How is energy used while managing people in workplaces? Can we make a better use of energy? Find out from the views of Angus Ridgway, Gautam Kumra, Deepak Garg & Jagdish Mitra on Leadership, Energy & Organizational Dynamics.
Is energy the new leadership currency?

Photo Caption- from LtoR- Angus Ridgway, Gautam Kumra, Jagdish Mitra and Deepak Garg. 

The conversation about leadership has significantly shifted in the last 10 years from leadership skills giving feedback and having difficult conversation to leadership attitudes in the sense of “leadership mojo”, or “being on fire,” said Angus Ridgway, CEO, Potentialife & former Global Leader for Leadership Development for Partners at McKinsey & Co. Angus shared insights from his book “Joy of Leadership” at the Potentialife roundtable in Gurgaon.
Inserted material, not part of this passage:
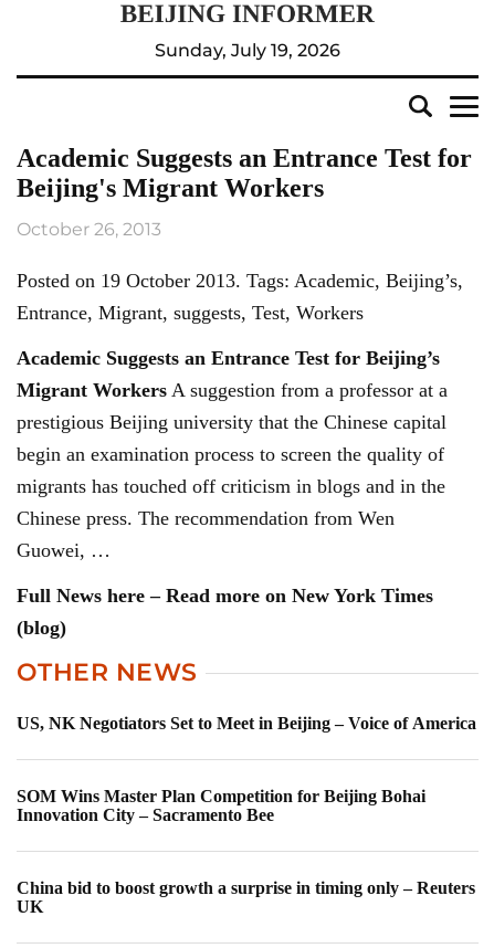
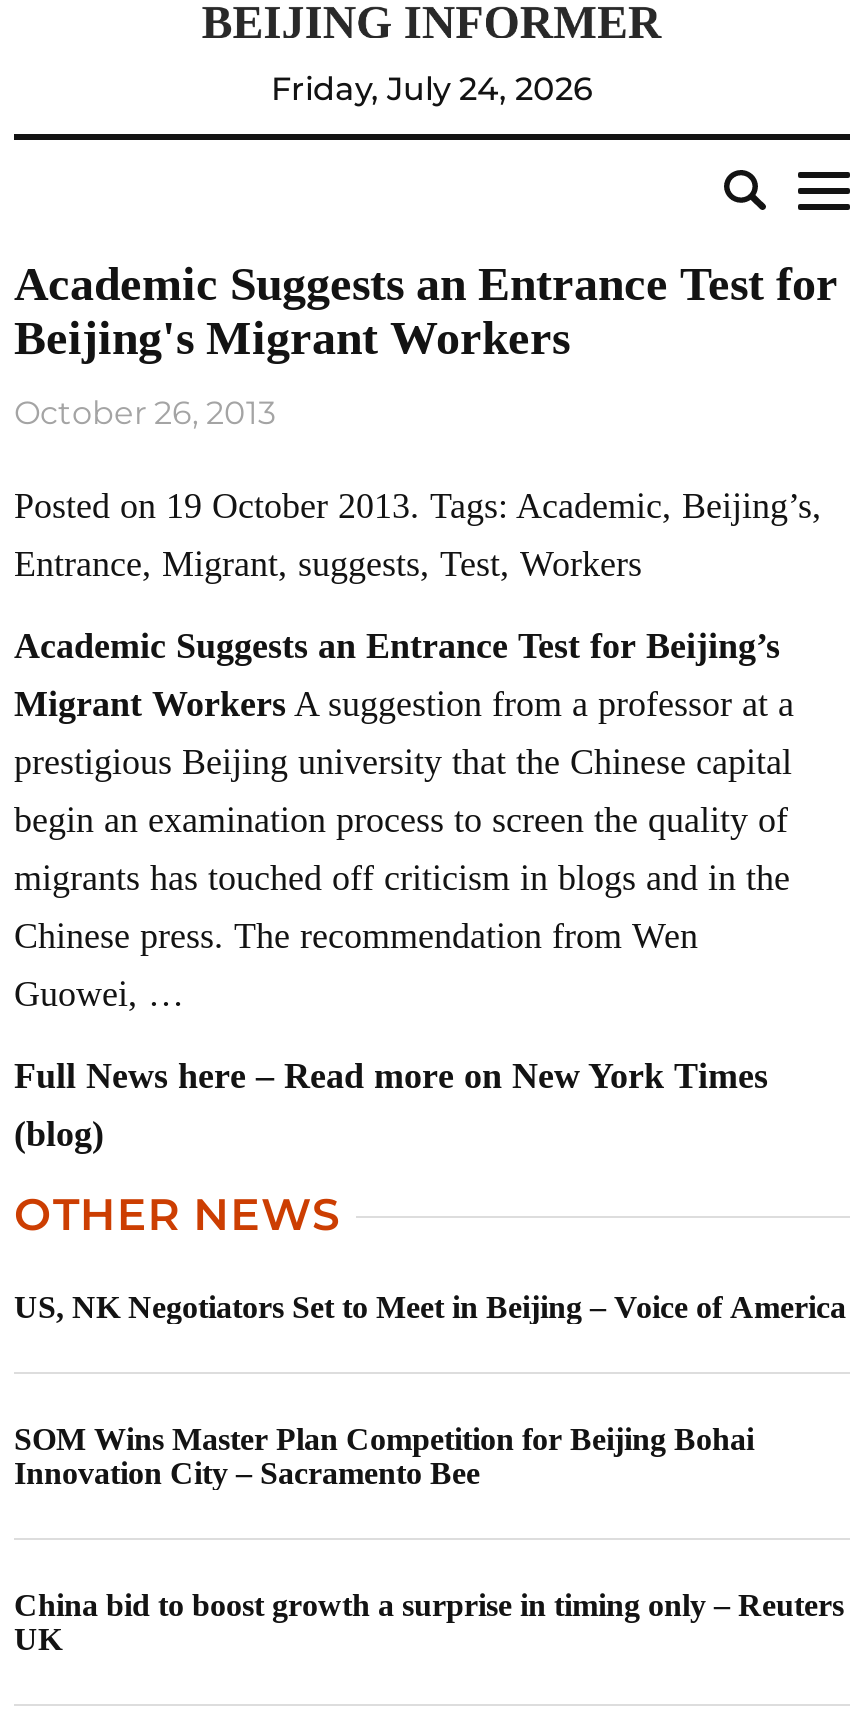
[155,40,340,61] Sunday, July 19, 2026 -> [271,70,593,108] Friday, July 24, 2026

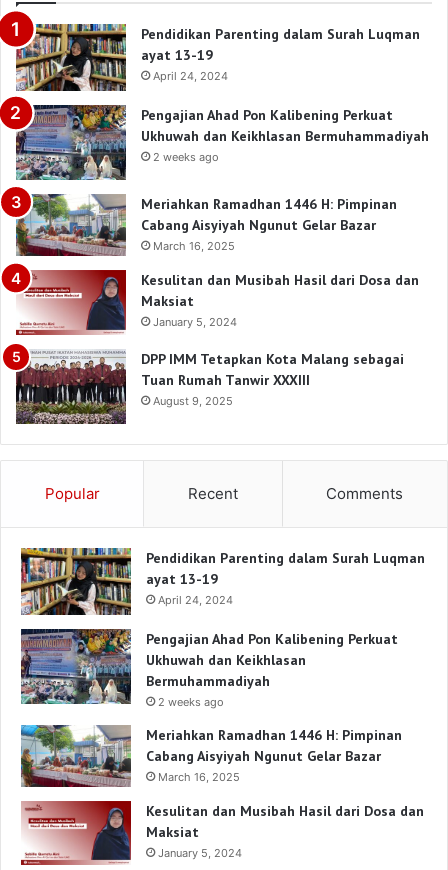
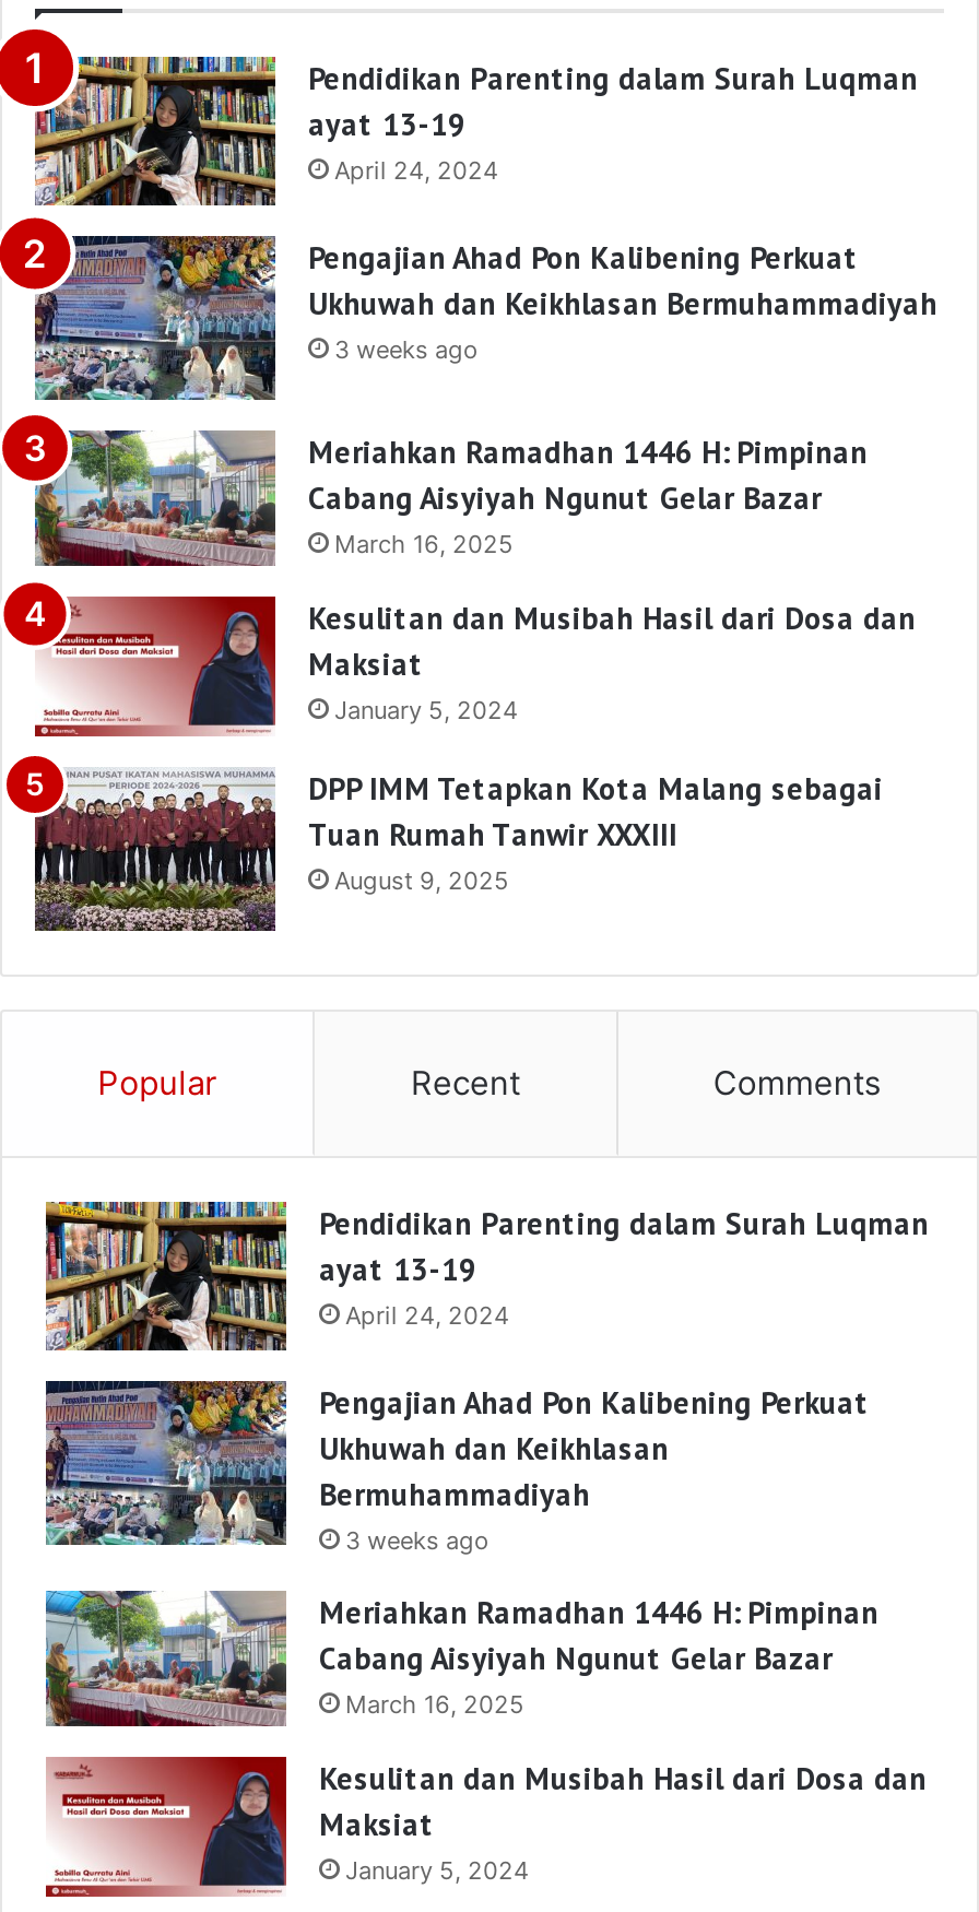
[153,150,219,164] 2 weeks ago -> [334,333,479,364] 3 weeks ago
[158,695,224,709] 2 weeks ago -> [345,1525,490,1555] 3 weeks ago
Leadership shifts are driven by the tectonic shifts of the world of work, reflects Angus Ridgway. Prescription, tightly defined structures, jobs descriptions and processes do not work anymore in the current business scenario and giving way to ownership, empowerment and energy.

Dimensions of energy

“You are responsible for your own energy,” affirms Gautam Kumra, Managing Partner of India office, McKinsey & Co and Founder of McKinsey Leadership Institute. “Today, most of us are victims of our calendars; managing time has its benefits, but has its own limitations too. It is more important to manage energy.” Energy needs a more holistic definition. Mental energy is about managing mental complexity. Most professional jobs have a good doze of mental complexity. Physical energy is about being fit, which becomes critical for energy; emotional energy is about spending time with friends and family.

Purpose of energy usage has to be personal. It can be aligned to the vision of the organization, like for Deepak Garg, CEO at Rivigo, “Making Logistics Human;” it can be an adaptation of the company’s vision to the context of the leader. For McKinsey’s Kumra, it is to help build world-class home grown companies in India that in turn advances growth in emerging economies. Or, it can also be doing a role to support one’s family, as Ridgway concludes. What matters is that the purpose needs to be personal.

Energy inside out

Personal energy has implications across the organizational. Rivigo’s CEO shares the importance of “boundless energy” at Rivigo.  “We operate from that energy,” shares Garg and energy is built with daily practice. Management practices have been conditioned by the ways of working in the earlier industrial era – “managing” people, “reviewing” work, fitting people in “boxes”. That does not work anymore. Ownership drives performance and generated energy across levels in the organization.  Jagdish Mitra, Chief Strategy Officer at Tech Mahindra shares how the organization is redefining leadership in the world of AI. “Leaders accept no boundaries, drive positive change and think alternatives; that are the new dimensions we expect in leaders. For us, those leadership traits are across the 120,000 employees at Tech Mahindra.”

Focus on inputs & not outcomes

At Rivigo, Garg shares that the business focus is on inputs and not on outcomes. Constant focus on outcomes, constant reviews and rigid processes constrain the ability for people in the team to take ownership, to dream big and achieve higher goals.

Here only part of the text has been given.